Greater efficiency reduces import demand. A 30% 2030 efficiency target would save €70 billion in fossil fuel import bill and cut gas imports by 12%, compared to a 27% target, according to Commission analysis.
Wendel Trio, Director of CAN Europe, said, "The global energy transition is accelerating, but in the EU renewable energy development is flatlining. Worryingly, the current slow pace of renewable energy development will be cut by more than half after 2020, because the 2030 target is set too low. The EU used to be a leader in renewable energy development, but now it risks missing the ongoing energy revolution, losing its benefits and lagging behind other economies for decades.
Aligning the energy transition with the Paris Agreement will require more ambitious climate and energy targets, strong legislation, and additional measures such as deadlines for phasing out fossil fuels.”
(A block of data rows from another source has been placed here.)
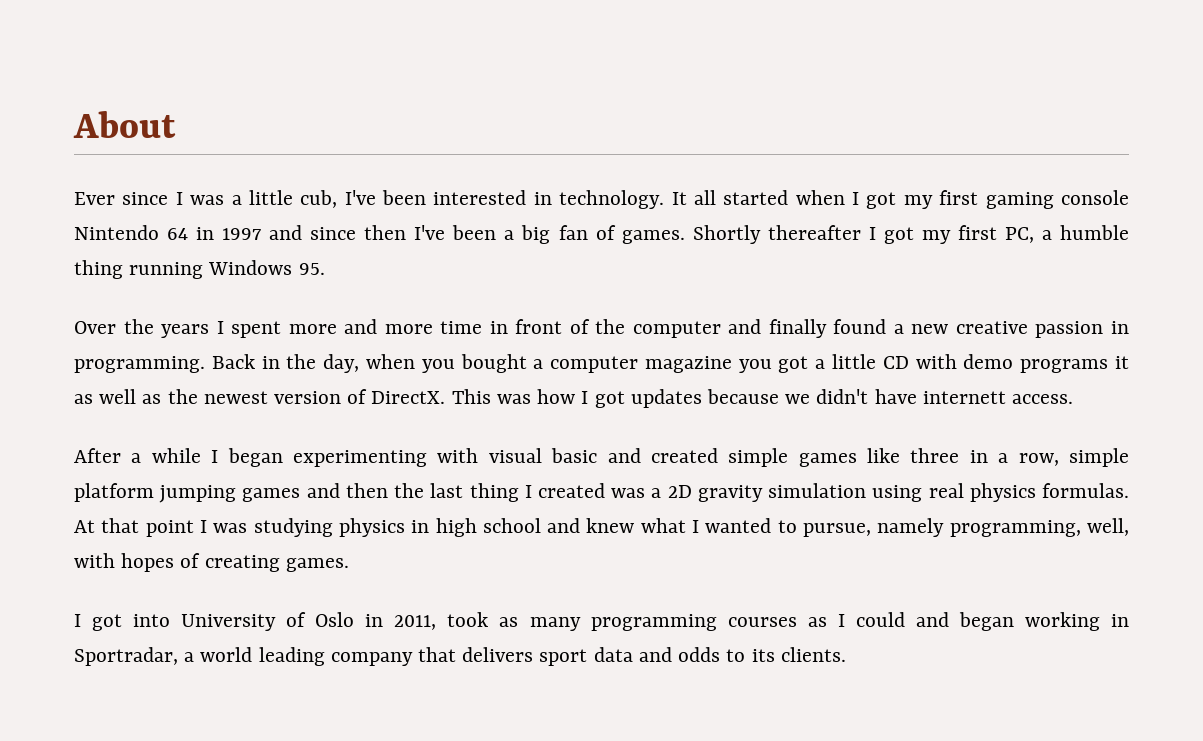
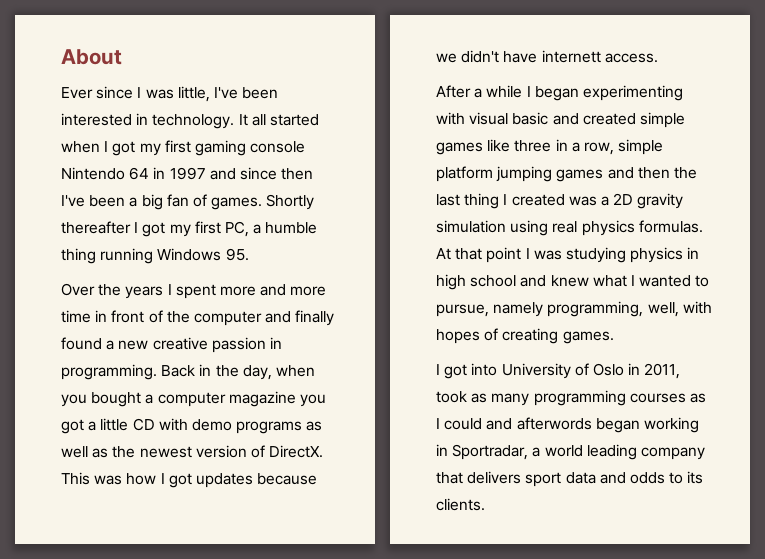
[231,190,338,208] a little cub, -> [177,86,210,102] little,
[1115,356,1129,369] it -> (303, 427) none
(949, 619) none -> [516,417,592,430] afterwords

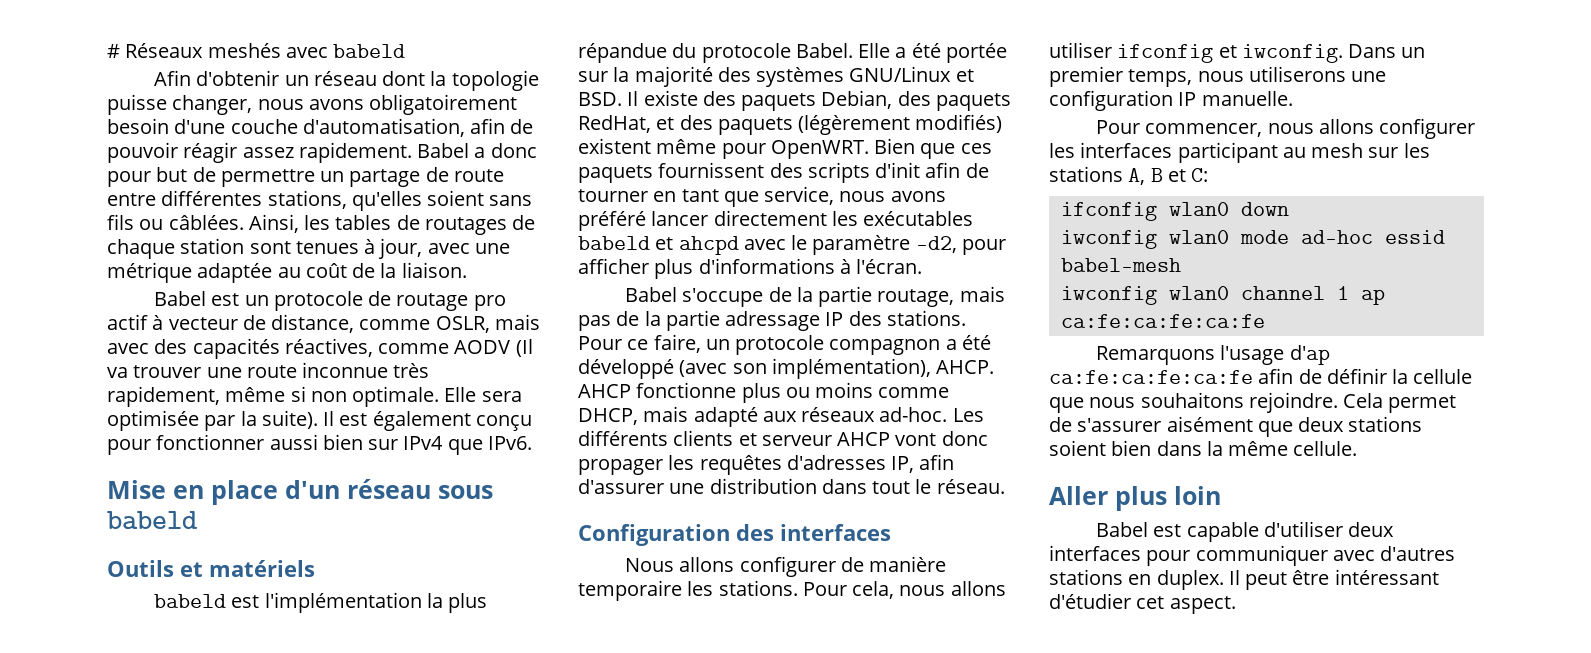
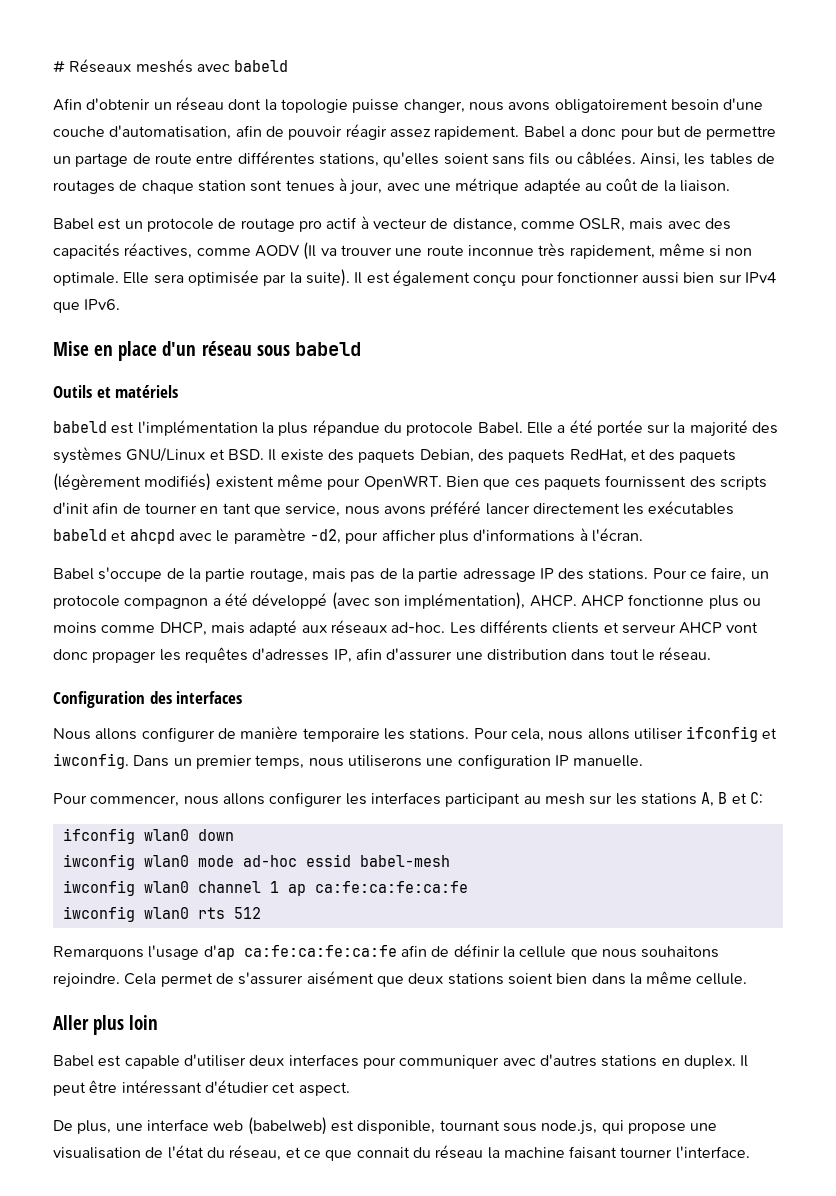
(1265, 321) none -> [62,906,261,922] // iwconfig wlan0 rts 512
(1236, 605) none -> [53,1117,718,1135] [53,1145,750,1161] // De plus, une interface web (babelweb) est disponible, tournant sous node.js, qui propose une visualisation de l'état du réseau, et ce que connait du réseau la machine faisant tourner l'interface.

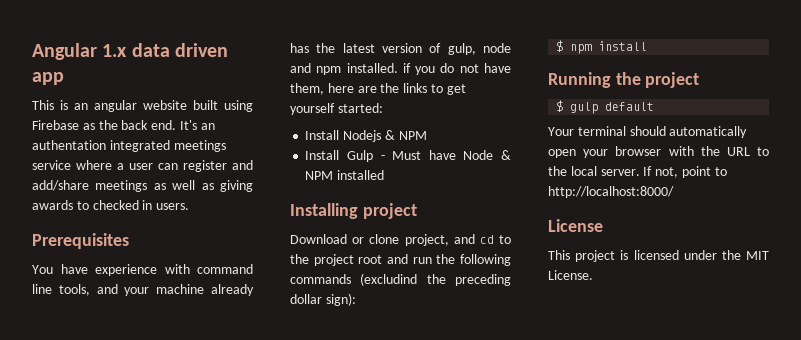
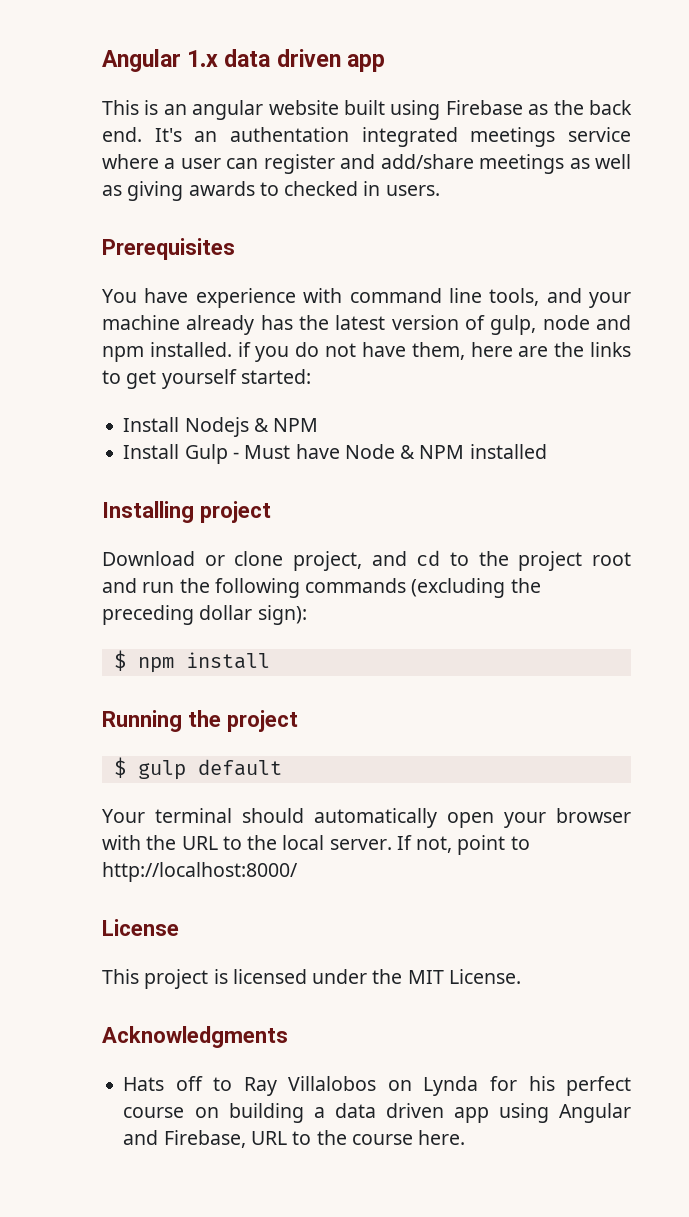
[360,273,418,286] (excludind -> [411,578,506,598] (excluding
(593, 275) none -> [102,1026,288,1048] [123,1076,631,1096] [123,1103,632,1123] [123,1130,466,1148] // Acknowledgments // Hats off to Ray Villalobos on Lynda for his perfect course on building a data driven app using Angular and Firebase, URL to the course here.

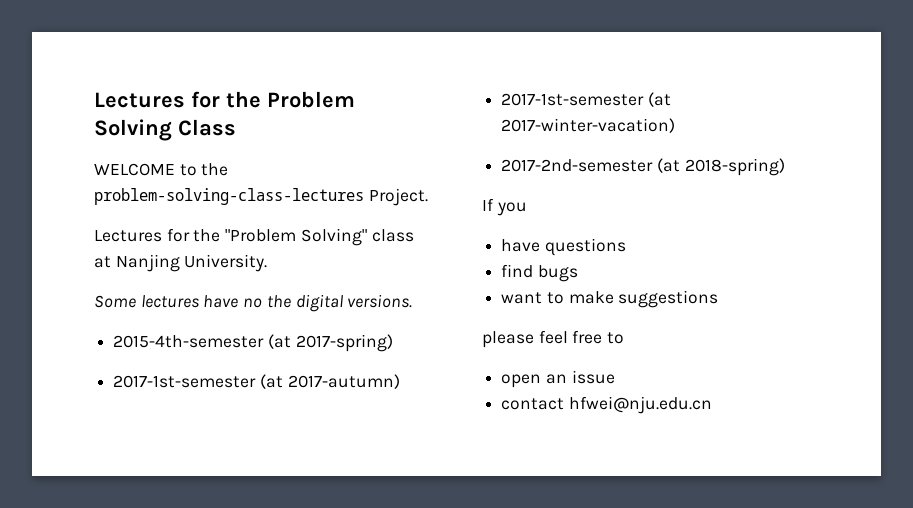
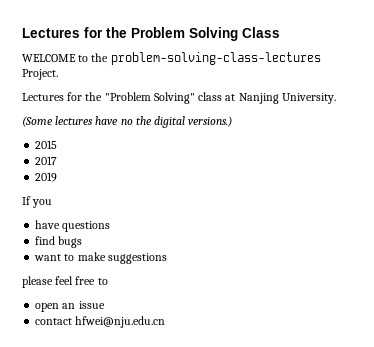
[94,295,136,308] Some -> [22,116,53,127] (Some
[347,294,413,308] [113,334,393,352] [113,374,400,389] [501,92,671,107] [501,118,676,133] [501,158,785,176] versions. // 2015-4th-semester (at 2017-spring) // 2017-1st-semester (at 2017-autumn) // 2017-1st-semester (at 2017-winter-vacation) // 2017-2nd-semester (at 2018-spring) -> [188,116,233,127] [35,140,58,149] [35,156,58,165] [35,172,58,182] versions.) // 2015 // 2017 // 2019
Giles Dickson, chief executive officer of WindEurope, said, "The Council and the European Parliament need to start working seriously on the Commission’s proposals. The Member States also need to start defining in their National Energy and Climate Plans how they will deliver the transition at national level. And that means all Member States.
To meet the targets for 2020 and 2030, there are two challenges: replacing fossil fuels in transport and heating with electricity; and making sure it’s clean electricity. The Commission is on our side. They want CO2 emissions from transport to fall by 70% in 2050. This represents a huge opportunity for the wind industry. It’s time to start integrating heating, cooling and transport into the electricity system."
Emmanuel Desplechin, Secretary General of ePURE, said, "The European Commission's renewable energy report card confirms that the EU is falling behind in its climate policies for transport. Many Member States are nowhere near on track to meet their obligations for at least 10% renewables in transport by 2020. One big reason for what the report calls ‘slow progress’ is that the Commission keeps downshifting on its policies on biofuels -- which offer significant greenhouse-gas savings. That policy instability has undermined Member States' abilities to use renewables in transport.
The problem would only get worse under the Commission's new proposal to phase out conventional biofuels like European ethanol -- which has 64% GHG savings compared to petrol and is an essential tool for decarbonising EU transport. EU ethanol is produced sustainably by European farmers, is available at scale and works in existing infrastructure and cars. Europe needs policies that promote its transport decarbonisation goals with solutions that work today and also encourage investment in advanced biofuels technology."
The Energy Union has made renewable resources its top priority. Its focus it to improve the environment, environmental security, economy and stimulate innovation. It has set out goals for reducing greenhouse gas emissions by 2020— almost all EU member states have surpassed the goal for 2020, and by 2030 greenhouse gas emissions should decrease by 40%.